Despite such a short timeline following this photo, the subsequent 13 years have seen a raging battle over his cycling legacy. Some have sought to prove that he was murdered with a forcible dose of cocaine. Others simply tell his story, in numerous books, films and even the odd song. Monuments have been erected in his memory at the Mortirolo, Colle Fauniera, Col du Galibier and in Cesenatico. Nobody can seem to let go of him, even long after his death.
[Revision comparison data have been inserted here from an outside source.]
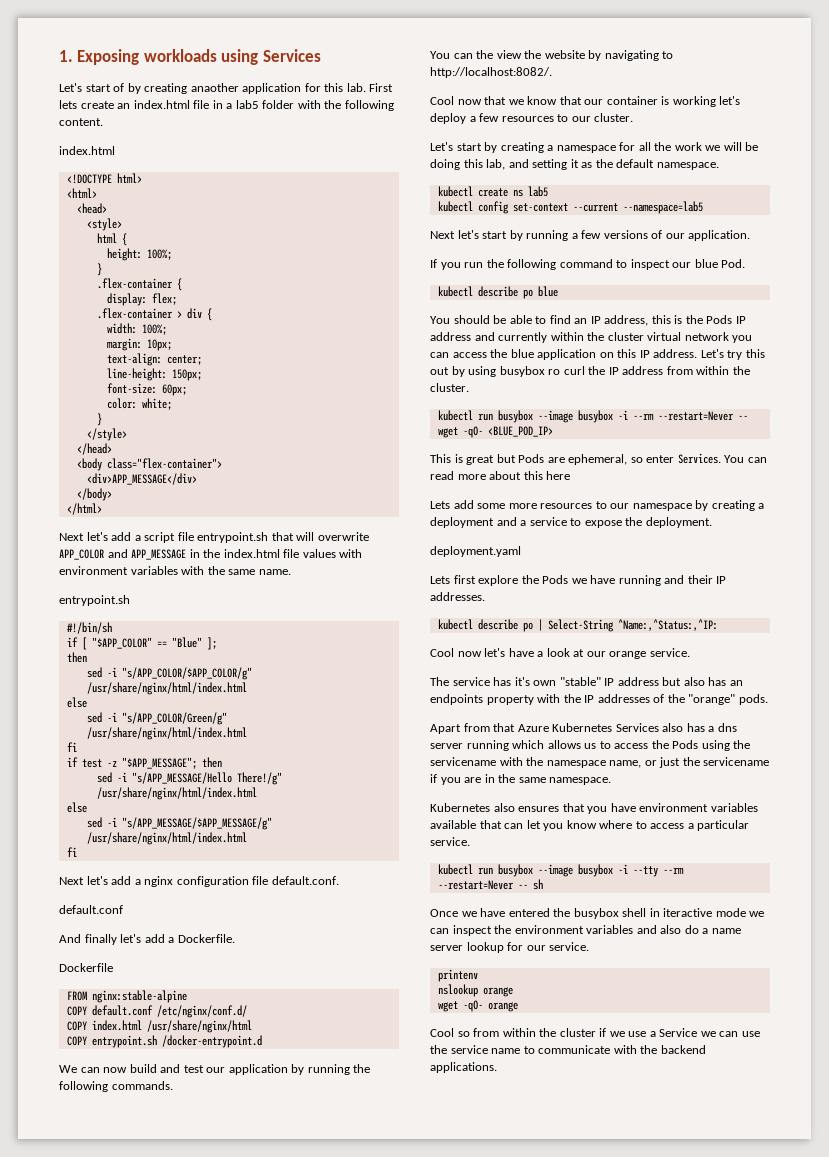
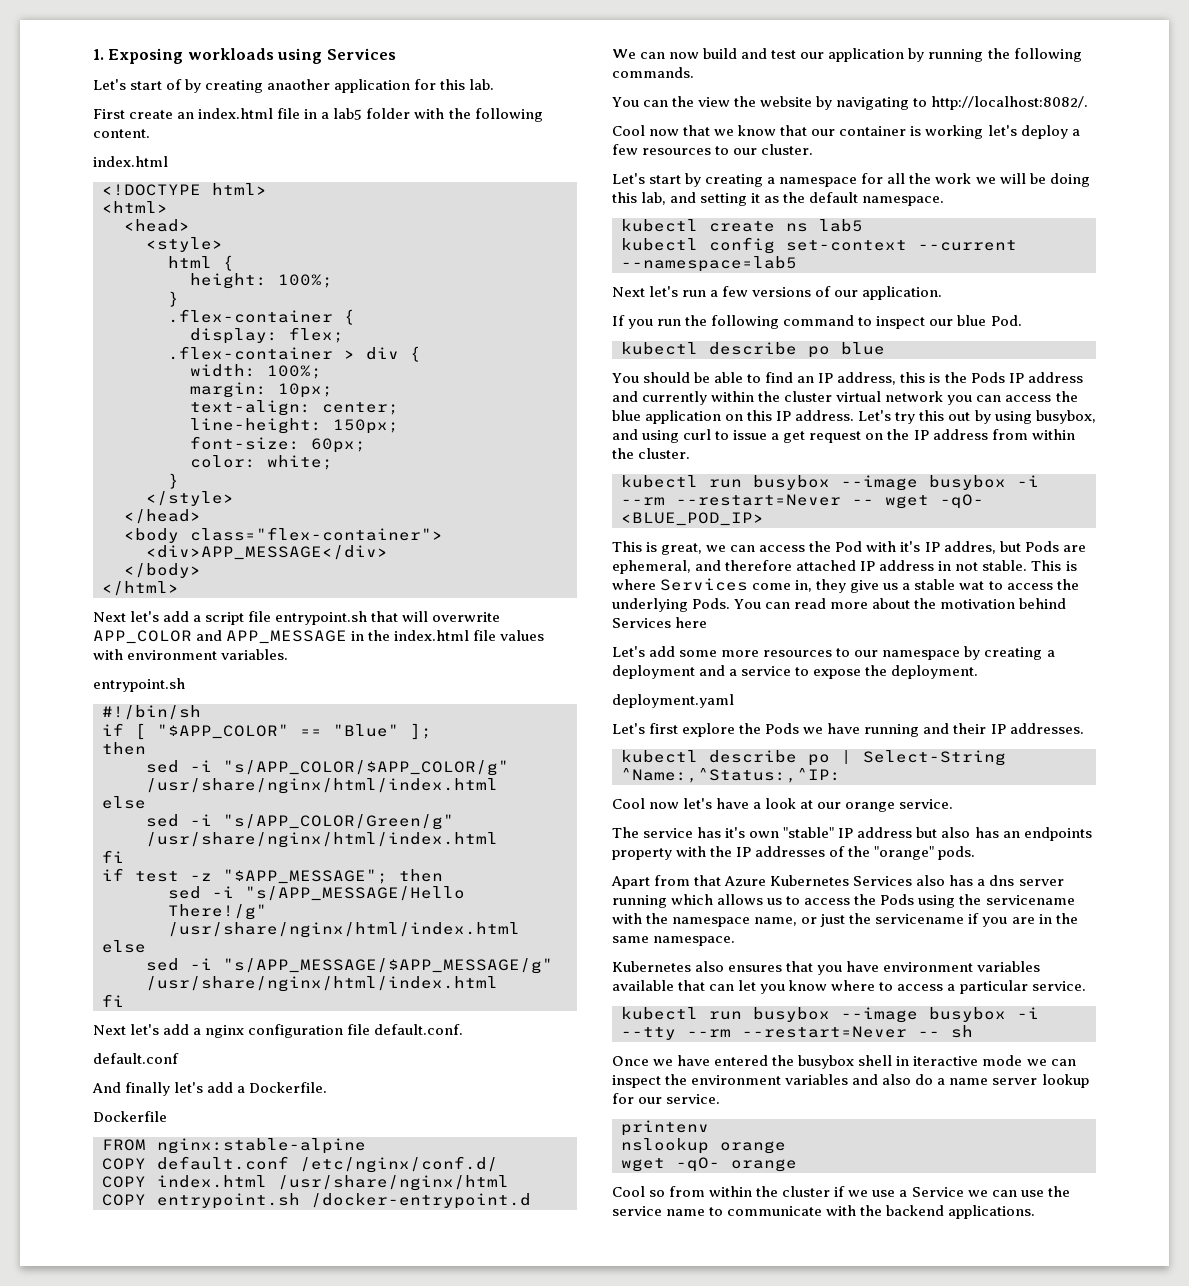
[369,83,394,92] [59,100,77,109] First lets -> [93,109,125,119] // First
[130,566,291,575] variables with the same name. -> [221,649,289,660] variables.
[482,230,569,241] start by running -> [682,290,707,297] run
[499,366,585,377] busybox ro curl -> [1035,410,1096,424] [612,429,884,443] busybox, and using curl to issue a get request on
[466,453,721,465] great but Pods are ephemeral, so enter Services. -> [661,541,1086,555] [612,560,1077,574] [612,578,1079,593] [612,598,731,612] great, we can access the Pod with it's IP addres, but Pods are ephemeral, and therefore attached IP address in not stable. This is where Services come in, they give us a stable wat to access the underlying Pods.
[523,471,543,480] this -> [914,598,1067,609] [612,618,671,628] the motivation behind Services
[430,501,450,509] Lets -> [612,646,645,657] Let's
[430,576,450,584] Lets -> [612,723,645,734] Let's

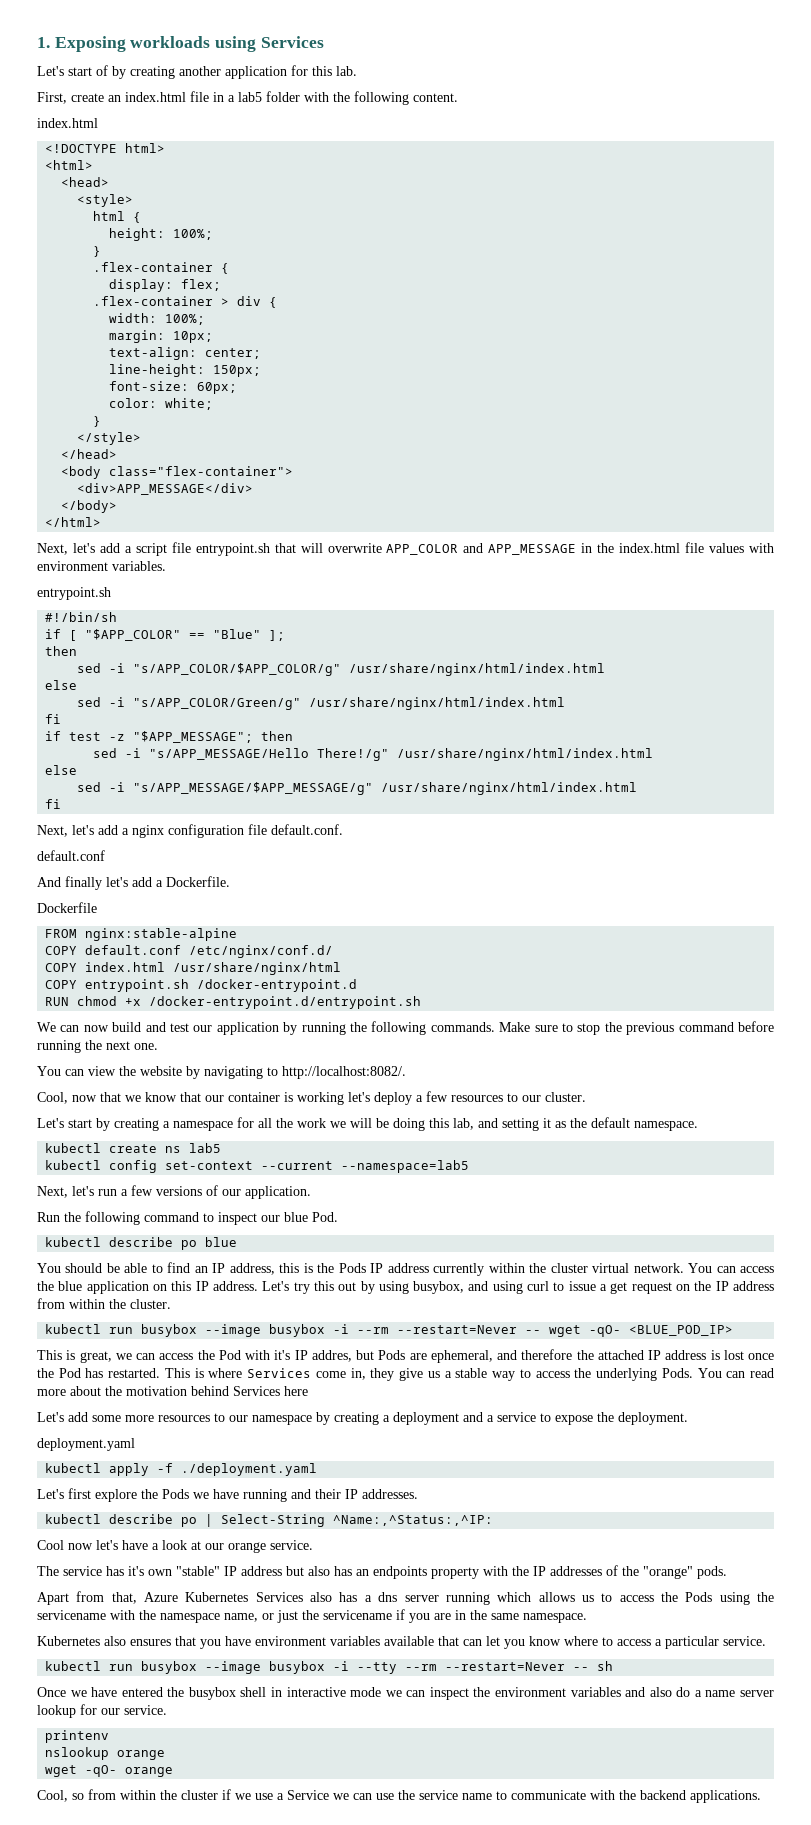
[267,79,331,90] anaother -> [179,66,221,76] another
[93,109,125,119] First -> [37,92,67,104] First,
[93,612,126,622] Next -> [37,543,68,555] Next,
[93,1025,126,1035] Next -> [37,825,68,837] Next,
(531, 1201) none -> [45,996,422,1009] // RUN chmod +x /docker-entrypoint.d/entrypoint.sh
[612,96,695,107] // You can the -> [499,1021,774,1035] [37,1040,158,1053] [37,1066,84,1076] Make sure to stop the previous command before running the next one. // You can
[612,125,645,136] Cool -> [37,1092,68,1104] Cool,
[612,287,645,297] Next -> [37,1186,68,1198] Next,
[612,315,682,329] If you run -> [37,1212,60,1222] Run
[612,391,638,402] and -> (429, 1268) none
[885,391,973,405] network you -> [633,1263,713,1273] network. You
(793, 565) none -> [576,1350,594,1360] the
[938,560,1028,571] in not stable. -> [710,1350,774,1360] [37,1368,161,1378] is lost once the Pod has restarted.
[959,581,985,590] wat -> [492,1371,516,1381] way
(734, 701) none -> [45,1463,318,1476] // kubectl apply -f ./deployment.yaml
[694,875,722,886] that -> [111,1592,137,1604] that,
[913,1056,979,1066] iteractive -> [286,1687,346,1697] interactive
[612,1186,645,1197] Cool -> [37,1790,68,1802] Cool,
I personally have undergone a transformation of my opinion of him. I always just thought of him as a major doper, of which there is evidence, and as a guy who basically committed suicide with drugs, not worthy of such endless celebration and teeth-gnashing. Now, I see him as a truly beautiful cyclist in his style and ability, one who seems to have given in to the doping culture that was so inescapable in those days, but with a sadness that never left him. When that culture sacrificed him on the altar for the sins of the entire enterprise, he was spiritually broken and lost the will to live. Nothing he did with his centrifuge and syringes could justify the misery he endured as a result. The punishment didn't fit the crime.
20. Jan Janssen (1967)
The second ever Dutch winner is another one of those old school guys who hasn't changed hardly at all since retirement. He runs a bicycle manufacturing company still, and puts in his miles as well. Janssen has been around at races periodically, including the 2015 Tour Grand Départ in Utrecht, where he and Joop received the Legion d'Honneur. The Jan Janssen Classic takes place every year in Wageningen. Janssen also survived a bout with cancer in 2014.
21. Miguel Indurain
Considering how turbulent the last 13 years have been, the fact that I have next to no updates on the life of Big Mig is itself another great victory for him. Indurain was the greatest rider of the 1990s, a decade awash in EPO, and rode for a team that was as tied to systematic doping as any other, but so far we're left to just draw our own conclusions. Indurain is present at races on occasion, but spends little time speaking out on any matter, and just seems like a guy who would prefer to maintain his privacy. Why? That's for you to decide.
Not pictured: Roger Pingeon (1967)
The only living Tour winner not in the photo, Pingeon had a conflict that day. I could act incredulous about this but given that he's French and lives in Ain, I'm guessing it was a pretty serious conflict or he'd have been there. Pingeon is still around but retired from 23 years of commentating on cycling, which was his post-riding career.